Under current rules, parents of children older than 29 days receive no dedicated statutory entitlement to leave or pay while caring for a critically ill child.
Consequently, by the time a child passes away, many parents have already lost their jobs and do not meet the strict qualifying criteria for standard statutory bereavement pay.
Furthermore, welfare support such as Disability Living Allowance stops at midnight on the day of the child’s death, reinforcing the campaign’s call for a stronger support package.
Campaign organiser Ceri Menai-Davis founded the charity It’s Never You alongside his wife Frances after discovering the total absence of government support during their son Hugh’s 10-month cancer battle.

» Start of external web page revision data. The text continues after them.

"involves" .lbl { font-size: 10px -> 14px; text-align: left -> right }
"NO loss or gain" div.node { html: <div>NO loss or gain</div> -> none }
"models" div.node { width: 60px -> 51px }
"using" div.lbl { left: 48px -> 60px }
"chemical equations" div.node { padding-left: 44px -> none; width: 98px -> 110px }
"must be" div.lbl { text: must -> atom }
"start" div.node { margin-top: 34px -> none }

She told Britain’s News Channel: “Faced with impossible choices, many parents reduce their hours, take unpaid leave, leave work altogether, or are forced out of employment because they simply cannot balance work with being by their child’s side through treatment, hospital admissions, emergencies and end-of-life care.
“Parents who have just experienced the worst trauma imaginable can suddenly find themselves without financial support, without employment protections, without mental health intervention and without any clear route forward.”
The campaign is urging the Government to adopt a comprehensive Bereaved Parent Support Package independent of employment status, alongside a compassionate, phased transition of financial support.
“The answer is not simply more bereavement leave. Many parents will never qualify for it,” Ms Menai-Davis said.
“The death of a child is not the end of being a parent.
“Yet for many families, it marks the end of almost all the support available to them.
“That cannot be right. A compassionate society should not create a cliff edge of support at the very moment parents need it most.”